The fix is quite easy, compute the model deployment update outside of the ClusterStateUpdateTask then merge it with the latest state when executing the task. The code already has a check that the deployment update is compatible with the new state (areClusterStatesCompatibleForRebalance(...)) making it safe to merge the new state.

Closes #121165

elasticsearchmachine · 2025-05-30T11:17:01Z

Pinging @elastic/ml-core (Team:ML)

davidkyle · 2025-05-30T11:17:54Z

...va/org/elasticsearch/xpack/ml/inference/assignment/TrainedModelAssignmentClusterService.java


    private static final Logger logger = LogManager.getLogger(TrainedModelAssignmentClusterService.class);

-    private static final TransportVersion RENAME_ALLOCATION_TO_ASSIGNMENT_TRANSPORT_VERSION = TransportVersions.V_8_3_0;


These version checks are redundant in 9.0 and 9.1. The 8.x backports will need to keep them however.

davidkyle · 2025-05-30T11:19:00Z

...va/org/elasticsearch/xpack/ml/inference/assignment/TrainedModelAssignmentClusterService.java

-        ActionListener<ClusterState> updatedStateListener = ActionListener.wrap(
-            updatedState -> submitUnbatchedTask("update model deployment", new ClusterStateUpdateTask() {
+        ActionListener<TrainedModelAssignmentMetadata.Builder> updatedAssignmentListener = ActionListener.wrap(
+            updatedAssignment -> submitUnbatchedTask("update model deployment", new ClusterStateUpdateTask() {


This is the fix, here the new assignment state is passed rather than the updated cluster state.

What if the TrainedModelAssignmentMetadata changed in the meantime?

That's a similar bug to the existing one, right? But much smaller, because the TrainedModelAssignmentMetadata changes less often than the ClusterState.
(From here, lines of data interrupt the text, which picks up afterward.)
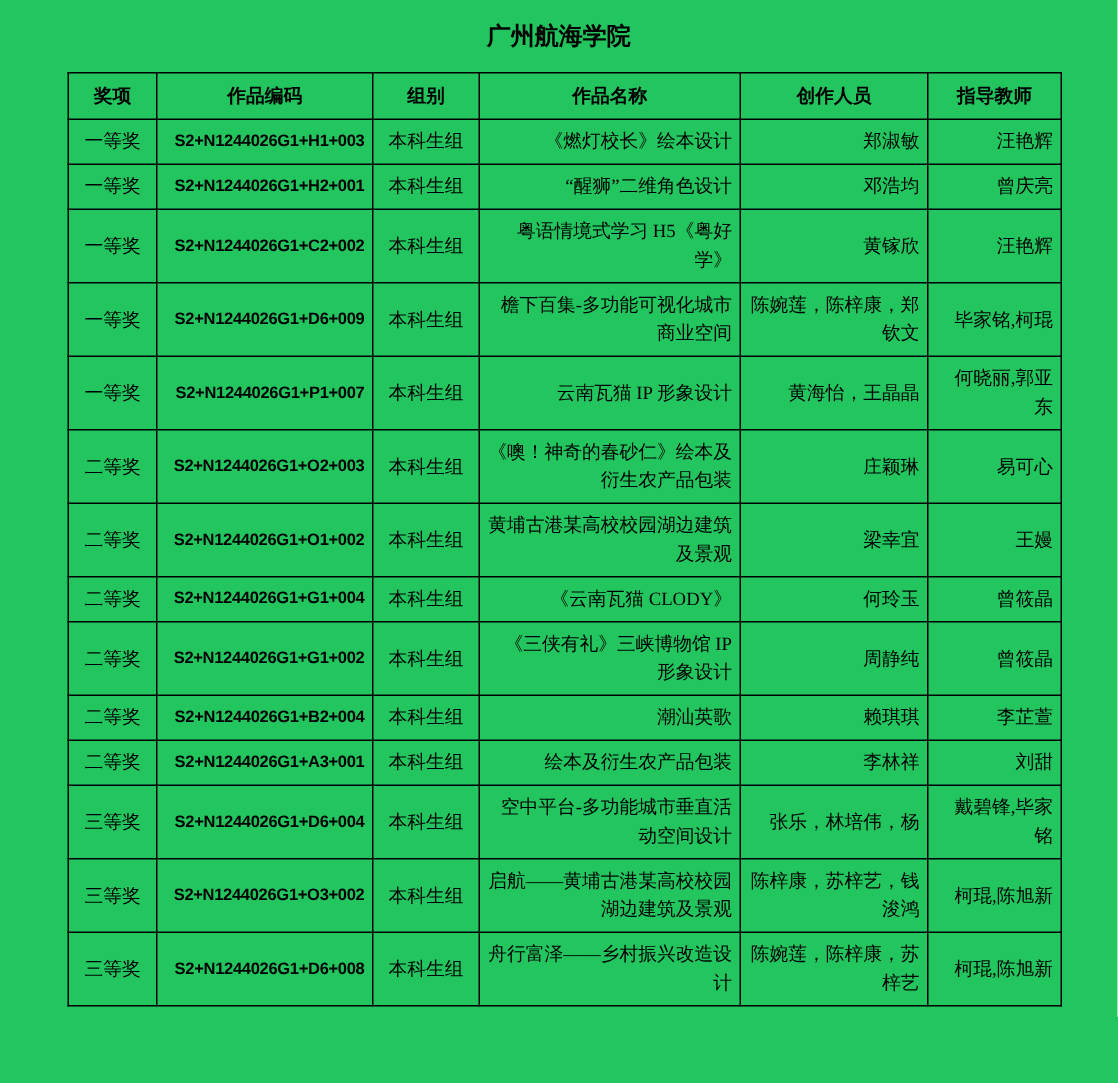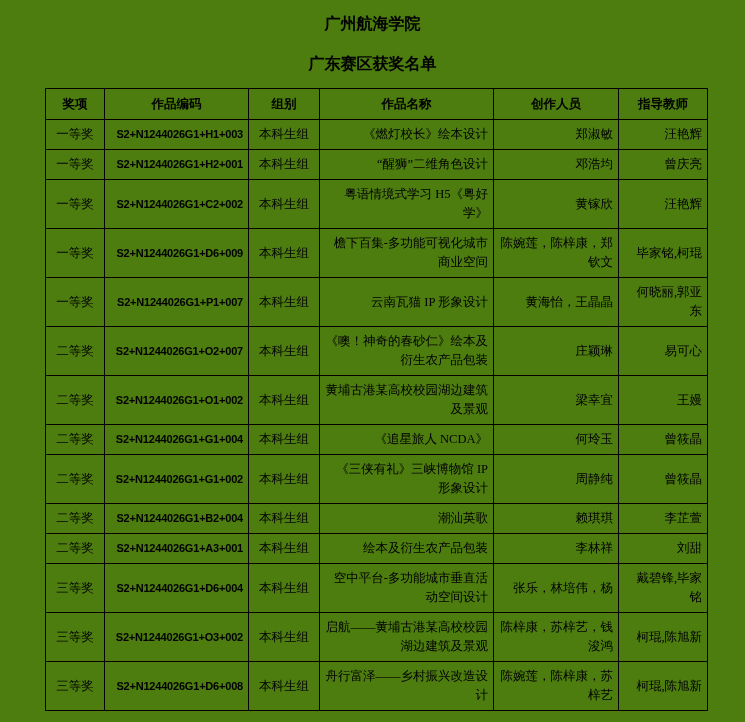--- a/index.html
+++ b/index.html
@@ -6,21 +6,21 @@
     margin: 0;
     padding: 0;
     background: #ffffff;
     color: #000000;
     font-family: "Liberation Serif", serif;
   }
   .page {
     position: relative;
     width: 745px;
     height: 722px;
-    background: #4d7c0f;
+    background: #22c55e;
     overflow: hidden;
   }
   .title {
     text-align: center;
     font-weight: bold;
     font-family: "Liberation Sans", sans-serif;
     color: #000000;
   }
   .t1 { padding-top: 14px; font-size: 16px; }
   .t2 { padding-top: 20px; font-size: 17px; }
@@ -70,21 +70,20 @@
   .col-group    { width: 71px;  }
   .col-work     { width: 174px; }
   .col-creators { width: 125px; }
   .col-teachers { width: 89px;  }
 </style>
 </head>
 <body>
 
 <div class="page">
   <div class="title t1">广州航海学院</div>
-  <div class="title t3">广东赛区获奖名单</div>
 
   <table class="awards">
     <colgroup>
       <col class="col-award">
       <col class="col-code">
       <col class="col-group">
       <col class="col-work">
       <col class="col-creators">
       <col class="col-teachers">
     </colgroup>
@@ -134,39 +133,39 @@
         <tr>
     <td class="c-award">一等奖</td>
     <td class="c-code">S2+N1244026G1+P1+007</td>
     <td class="c-group">本科生组</td>
     <td class="c-work">云南瓦猫 IP 形象设计</td>
     <td class="c-creators">黄海怡，王晶晶</td>
     <td class="c-teachers">何晓丽,郭亚东</td>
   </tr>
         <tr>
     <td class="c-award">二等奖</td>
-    <td class="c-code">S2+N1244026G1+O2+007</td>
+    <td class="c-code">S2+N1244026G1+O2+003</td>
     <td class="c-group">本科生组</td>
     <td class="c-work">《噢！神奇的春砂仁》绘本及衍生农产品包装</td>
     <td class="c-creators">庄颖琳</td>
     <td class="c-teachers">易可心</td>
   </tr>
         <tr>
     <td class="c-award">二等奖</td>
     <td class="c-code">S2+N1244026G1+O1+002</td>
     <td class="c-group">本科生组</td>
     <td class="c-work">黄埔古港某高校校园湖边建筑及景观</td>
     <td class="c-creators">梁幸宜</td>
     <td class="c-teachers">王嫚</td>
   </tr>
         <tr>
     <td class="c-award">二等奖</td>
     <td class="c-code">S2+N1244026G1+G1+004</td>
     <td class="c-group">本科生组</td>
-    <td class="c-work">《追星旅人 NCDA》</td>
+    <td class="c-work">《云南瓦猫 CLODY》</td>
     <td class="c-creators">何玲玉</td>
     <td class="c-teachers">曾筱晶</td>
   </tr>
         <tr>
     <td class="c-award">二等奖</td>
     <td class="c-code">S2+N1244026G1+G1+002</td>
     <td class="c-group">本科生组</td>
     <td class="c-work">《三侠有礼》三峡博物馆 IP 形象设计</td>
     <td class="c-creators">周静纯</td>
     <td class="c-teachers">曾筱晶</td>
Should we protect against that? For example, only replace the TrainedModelAssignmentMetadata in the ClusterState if it's identical to the one we started the update computation with? And if it has changed, try this process again. More or less this paradigm:
https://github.com/elastic/elasticsearch/blob/main/test/framework/src/main/java/org/elasticsearch/common/util/MockBigArrays.java#L728-L742.

Maybe that's overkill and too complicated though. WDYT?
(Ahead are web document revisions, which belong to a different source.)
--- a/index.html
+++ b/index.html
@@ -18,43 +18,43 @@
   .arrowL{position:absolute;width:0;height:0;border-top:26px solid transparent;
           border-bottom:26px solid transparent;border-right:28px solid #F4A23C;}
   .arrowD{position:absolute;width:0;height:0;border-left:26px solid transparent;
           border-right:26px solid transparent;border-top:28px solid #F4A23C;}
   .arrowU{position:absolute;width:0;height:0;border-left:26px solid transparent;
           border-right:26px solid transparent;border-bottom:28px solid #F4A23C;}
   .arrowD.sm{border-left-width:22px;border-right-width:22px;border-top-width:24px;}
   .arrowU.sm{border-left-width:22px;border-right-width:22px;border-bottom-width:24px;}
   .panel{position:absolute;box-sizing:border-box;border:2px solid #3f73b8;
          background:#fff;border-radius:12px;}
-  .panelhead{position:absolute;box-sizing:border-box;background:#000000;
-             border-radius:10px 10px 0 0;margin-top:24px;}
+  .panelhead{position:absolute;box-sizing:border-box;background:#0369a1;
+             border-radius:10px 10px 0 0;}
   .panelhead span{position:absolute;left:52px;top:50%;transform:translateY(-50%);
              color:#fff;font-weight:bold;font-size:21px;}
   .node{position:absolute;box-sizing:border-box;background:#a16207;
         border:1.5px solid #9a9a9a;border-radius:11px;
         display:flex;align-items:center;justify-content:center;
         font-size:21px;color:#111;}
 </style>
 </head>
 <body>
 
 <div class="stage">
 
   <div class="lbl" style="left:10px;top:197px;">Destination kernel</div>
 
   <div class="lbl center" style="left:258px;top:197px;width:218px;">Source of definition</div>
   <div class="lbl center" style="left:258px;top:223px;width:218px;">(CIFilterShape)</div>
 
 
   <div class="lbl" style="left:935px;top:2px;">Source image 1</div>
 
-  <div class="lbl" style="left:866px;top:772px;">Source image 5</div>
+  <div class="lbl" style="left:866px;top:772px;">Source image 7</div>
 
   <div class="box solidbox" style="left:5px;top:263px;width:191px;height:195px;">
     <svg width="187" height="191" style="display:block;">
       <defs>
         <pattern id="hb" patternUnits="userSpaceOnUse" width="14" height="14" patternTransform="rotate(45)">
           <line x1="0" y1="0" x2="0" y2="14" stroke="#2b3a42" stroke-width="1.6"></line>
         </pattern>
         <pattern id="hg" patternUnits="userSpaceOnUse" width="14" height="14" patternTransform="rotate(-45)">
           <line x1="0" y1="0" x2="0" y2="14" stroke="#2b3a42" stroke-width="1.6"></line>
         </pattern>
If we're deciding not to fix this, let's leave a comment about this small issue with this implementation and call it a day

Looking at the areClusterStatesCompatibleForRebalance function it also checks that the TrainedModelAssignmentMetadata has not changed.
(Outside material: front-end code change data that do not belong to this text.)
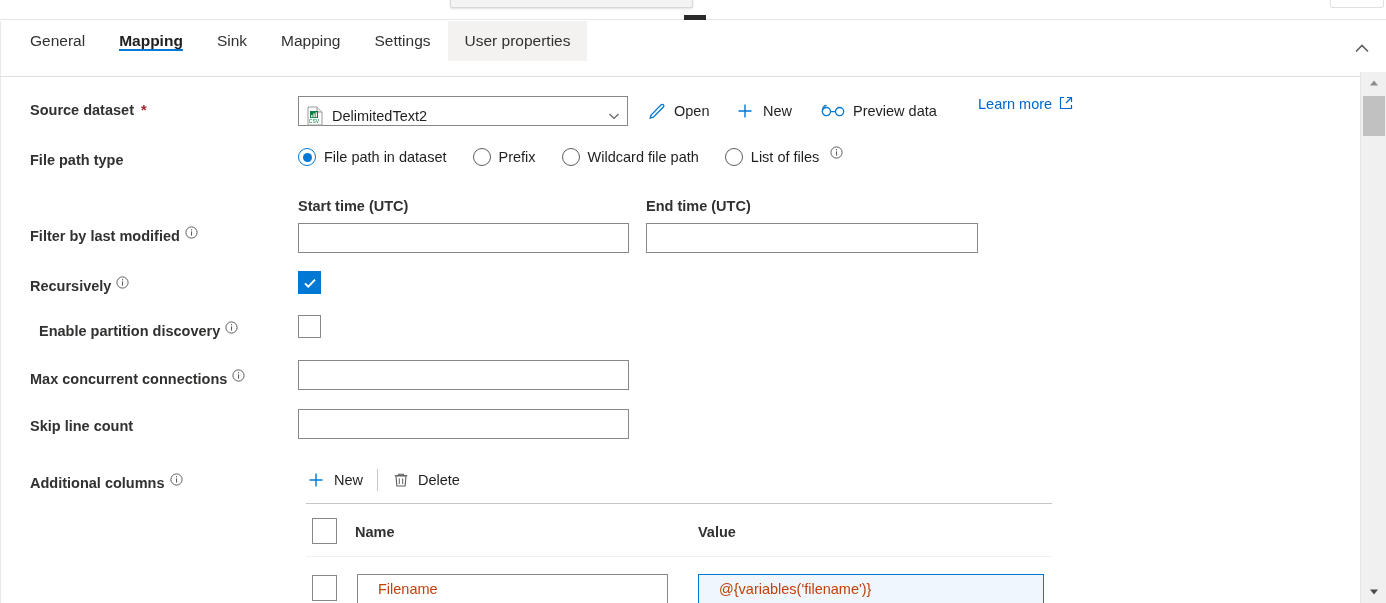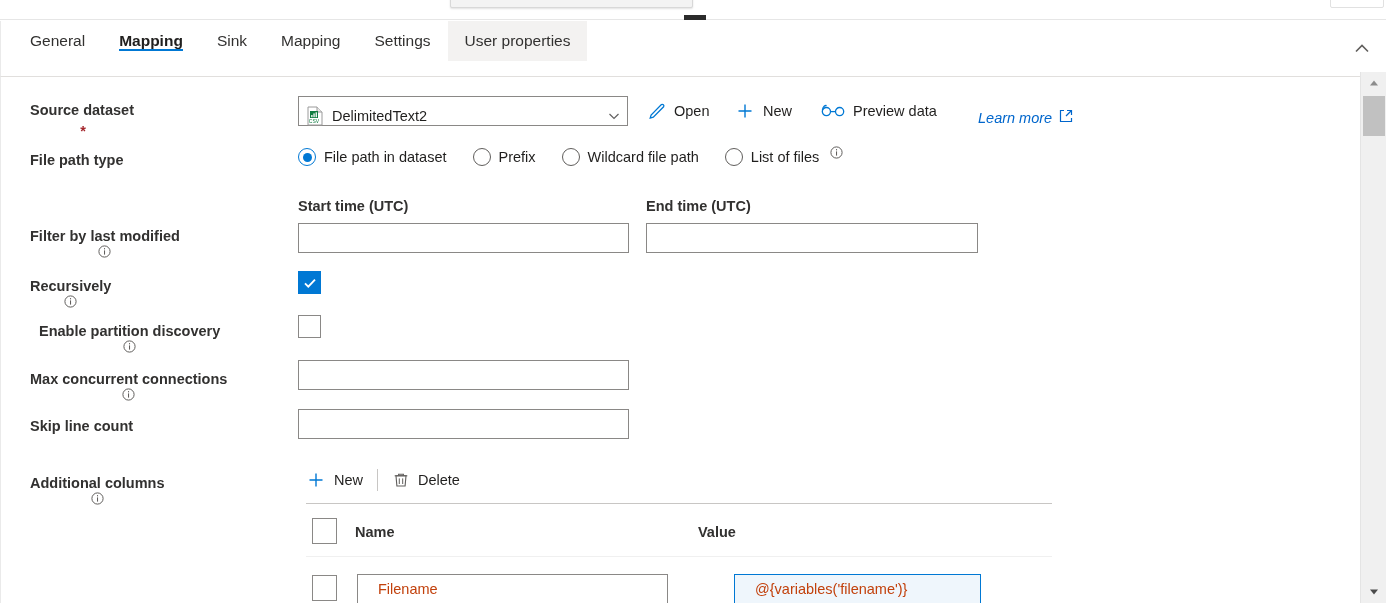--- a/index.html
+++ b/index.html
@@ -67,21 +67,21 @@
   
   .formpane {
     position:absolute; left:0; top:77px; width:1360px; height:526px;
     background:#ffffff; overflow:hidden;
     border-left:1px solid #eaeaea;
   }
 
   .row { position:absolute; }
   .lbl {
     font-size:14.5px; font-weight:700; color:#323130;
-    white-space:nowrap; display:flex; align-items:center; gap:5px;flex-direction:column;
+    white-space:nowrap; display:flex; align-items:center; gap:5px;
   }
   .req { color:#a4262c; font-weight:700; margin-left:2px; }
 
   .infoicon {
     display:inline-flex; width:13px; height:13px; flex:0 0 13px;
     position:relative; top:-4px;
   }
 
   
   .ddl {
@@ -93,22 +93,22 @@
   .ddl .dsname { flex:1; font-size:14.5px; color:#201f1e; white-space:nowrap; overflow:hidden; }
   .ddl .caret { width:14px; height:14px; flex:0 0 14px; opacity:.8; }
 
   
   .cmd {
     position:absolute; height:30px; display:flex; align-items:center; gap:8px;
     font-size:14.5px; color:#201f1e; cursor:pointer; white-space:nowrap;
   }
   .cmd .ci { display:flex; align-items:center; justify-content:center; }
   .link {
-    position:absolute; height:30px; display:flex; align-items:flex-end; gap:7px;
-    font-size:14.5px; color:#0066cc; cursor:pointer; white-space:nowrap;font-style:italic;
+    position:absolute; height:30px; display:flex; align-items:flex-start; gap:7px;
+    font-size:14.5px; color:#0066cc; cursor:pointer; white-space:nowrap;
   }
 
   
   .radiogroup { position:absolute; display:flex; align-items:center; }
   .radio { display:flex; align-items:center; gap:8px; cursor:pointer; margin-right:26px; }
   .rdot {
     width:18px; height:18px; border-radius:50%;
     border:1px solid #605e5c; background:#fff;
     display:flex; align-items:center; justify-content:center; flex:0 0 18px;
   }
@@ -394,21 +394,21 @@
     <div class="acrule" style="left:305px; top:426px; width:746px;"></div>
 
     <div class="cbox" style="left:311px; top:441px; width:25px; height:26px;"></div>
     <div class="colhdr" style="left:354px; top:447px;">Name</div>
     <div class="colhdr" style="left:697px; top:447px;">Value</div>
     <div class="rowrule" style="left:305px; top:479px; width:746px;"></div>
 
     <div>
       <div class="cbox" style="left:311px; top:498px; width:25px; height:26px;"></div>
       <input class="tfield" style="left: 356px; top: 497px; width: 311px;" value="Filename">
-      <input class="tfield focused" style="left: 697px; top: 497px; width: 247px; margin-left: 36px;" value="@{variables('filename')}">
+      <input class="tfield focused" style="left: 697px; top: 497px; width: 346px;" value="@{variables('filename')}">
     </div>
 
   </div>
 
   <div class="vscroll">
     <div class="vsarrow up">
       <svg width="10" height="8" viewBox="0 0 10 8" aria-hidden="true">
         <path d="M5 1.5 L9 6.5 L1 6.5 Z" fill="#8c8c8c"></path>
       </svg>
     </div>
elasticsearch/x-pack/plugin/ml/src/main/java/org/elasticsearch/xpack/ml/inference/assignment/TrainedModelAssignmentClusterService.java

Line 610 in ffd02c5

&& TrainedModelAssignmentMetadata.fromState(source).equals(TrainedModelAssignmentMetadata.fromState(target));

By comparing the starting state with the latest state before applying the updated TrainedModelAssignmentMetadata (which is a lightweight operation and can be done in the ClusterStateUpdateTask) the code is effectively performing a "compare and swap" paradigm as linked above

OK, cool! I missed that part of the code. Guess this all works then as is

davidkyle · 2025-05-30T11:19:37Z

.../java/org/elasticsearch/xpack/ml/inference/assignment/TrainedModelAssignmentNodeService.java

        final boolean isResetMode = MlMetadata.getMlMetadata(event.state()).isResetMode();
        TrainedModelAssignmentMetadata modelAssignmentMetadata = TrainedModelAssignmentMetadata.fromState(event.state());
        final String currentNode = event.state().nodes().getLocalNodeId();
-        final boolean isNewAllocationSupported = event.state()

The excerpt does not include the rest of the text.